“When myself and my colleagues shall leave these halls and turn our footsteps toward our Southern homes, we know not that the assassin may await our coming, as marked for his vengeance.”
That’s a quote from Joseph H. Rainey, who in 1870 became the first African American to serve in the U.S. House of Representatives. It comes from a speech Rainey gave in 1871, in which he called for the federal government to protect Black lawmakers like himself from the newly formed Ku Klux Klan.
The quote came to mind over the weekend as I read reports about an alleged attack on Rep. Maxwell Frost, D-Fla., at the Sundance Film Festival in Utah.
Frost wrote on X that his assailant punched him after saying he was going to be deported, and then was heard shouting racist remarks while running away:
Last night, I was assaulted by a man at Sundance Festival who told me that Trump was going to deport me before he punched me in the face. He was heard screaming racist remarks as he drunkenly ran off. The individual was arrested and I am okay.
Thank you to the venue security and Park City PD for assistance on this incident.
Citing court records, media outlets reported that the suspect was arrested and charged with aggravated burglary, assaulting an elected official and assault.
I think it’s prudent — particularly mere weeks after the fifth anniversary of the Jan. 6 insurrection — to note how pervasive racist violence has become in U.S. politics. How useful and brazen a tool it has become for its users to try to scare Black people with power.
It’s a reality that Black people at varying levels of government have known all too well for far too long. Joseph Rainey felt it. So have Ruby Freeman and Shaye Moss, the two Black election workers in Georgia who were targeted with racist attacks — and death threats — after the 2020 presidential election. And the Black officers with the U.S. Capitol Police who were subjected to racist epithets as they fended off the horde of pro-Trump rioters on Jan. 6 know the feeling, too.
So Frost isn’t the first to face racist threats intent on undermining or outright usurping his power; he’s the latest in a sordid saga.
I think those who are invested in democracy must highlight this trend. Black people who have experienced it have done well to note that such violent threats are foreboding signs for the future of the democratic project.
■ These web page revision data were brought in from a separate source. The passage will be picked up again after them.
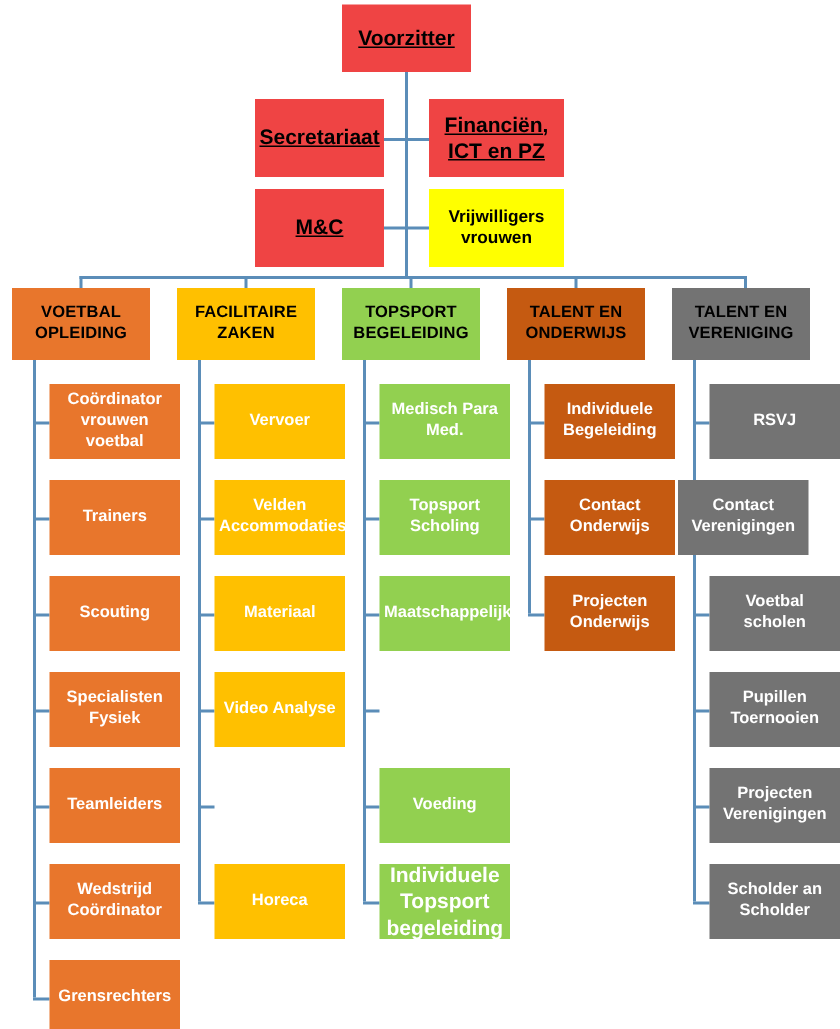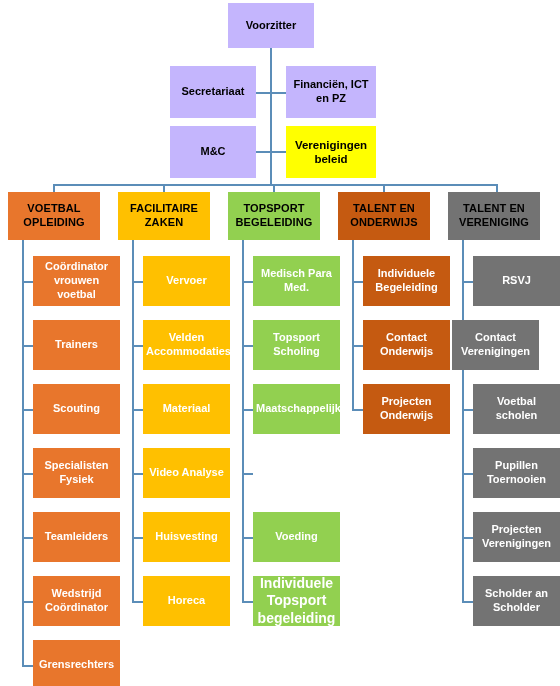--- a/index.html
+++ b/index.html
@@ -28,23 +28,24 @@
     padding: 1px 3px;
     font-weight: bold;
     z-index: 3;
   }
   .node span {
     display: block;
     width: 100%;
   }
   
   .exec {
-    background: #c4b5fd;
+    background: #ef4444;
     color: #000000;
-    font-size: 11px;
+    font-size: 14px;
+    text-decoration: underline;
   }
   .exec-yellow {
     background: #FFFF00;
     color: #000000;
     font-size: 11.5px;
   }
   
   .dept {
     color: #000000;
     font-size: 11px;
@@ -135,21 +136,21 @@
 
   <div class="node exec" style="left:286px; top:66px; width:90px; height:52px;">
     <span>Financiën, ICT en PZ</span>
   </div>
 
   <div class="node exec" style="left:170px; top:126px; width:86px; height:52px;">
     <span>M&amp;C</span>
   </div>
 
   <div class="node exec-yellow" style="left:286px; top:126px; width:90px; height:52px;">
-    <span>Verenigingen beleid</span>
+    <span>Vrijwilligers vrouwen</span>
   </div>
 
   <div class="node dept c-orange" style="left:8px; top:192px; width:92px; height:48px;">
     <span>VOETBAL OPLEIDING</span>
   </div>
   <div class="node dept c-gold" style="left:118px; top:192px; width:92px; height:48px;">
     <span>FACILITAIRE ZAKEN</span>
   </div>
   <div class="node dept c-green" style="left:228px; top:192px; width:92px; height:48px;">
     <span>TOPSPORT BEGELEIDING</span>
@@ -188,23 +189,20 @@
     </div>
   <div class="node child c-gold" style="left:143px; top:320px; width:87px; height:50px;">
     <span>Velden Accommodaties</span>
     </div>
   <div class="node child c-gold" style="left:143px; top:384px; width:87px; height:50px;">
     <span>Materiaal</span>
     </div>
   <div class="node child c-gold" style="left:143px; top:448px; width:87px; height:50px;">
     <span>Video Analyse</span>
     </div>
-  <div class="node child c-gold" style="left:143px; top:512px; width:87px; height:50px;">
-    <span>Huisvesting</span>
-    </div>
   <div class="node child c-gold" style="left:143px; top:576px; width:87px; height:50px;">
     <span>Horeca</span>
     </div>
 
   <div class="node child c-green" style="left:253px; top:256px; width:87px; height:50px;">
     <span>Medisch Para Med.</span>
     </div>
   <div class="node child c-green" style="left:253px; top:320px; width:87px; height:50px;">
     <span>Topsport Scholing</span>
     </div>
One of those people was John Roy Lynch, a Black congressman in the Reconstruction era and the first Black speaker of the Mississippi House of Representatives. His 1876 call to action for lawmakers to recognize and fight the scourge of white supremacist violence was prescient at the time, and it’s instructive for the period we’re living in today.
Per Lynch’s official House biography:
Lynch directly connected White League attacks on African Americans and their allies with the Democratic Party’s efforts to strengthen its hold on the state. He called the White League “an organization which has been brought into existence by the bad men of the Democratic Party for the purpose of securing position by the power of the bullet and not by the power of the ballot.” For Lynch, the nation as a whole had to “crush out mobocracy at the South,” and preserve individual freedoms by eliminating the prevailing violence and intimidation from organizations like the White League. “Otherwise,” he warned, “you will lay the foundation for the dissolution of this Republic.”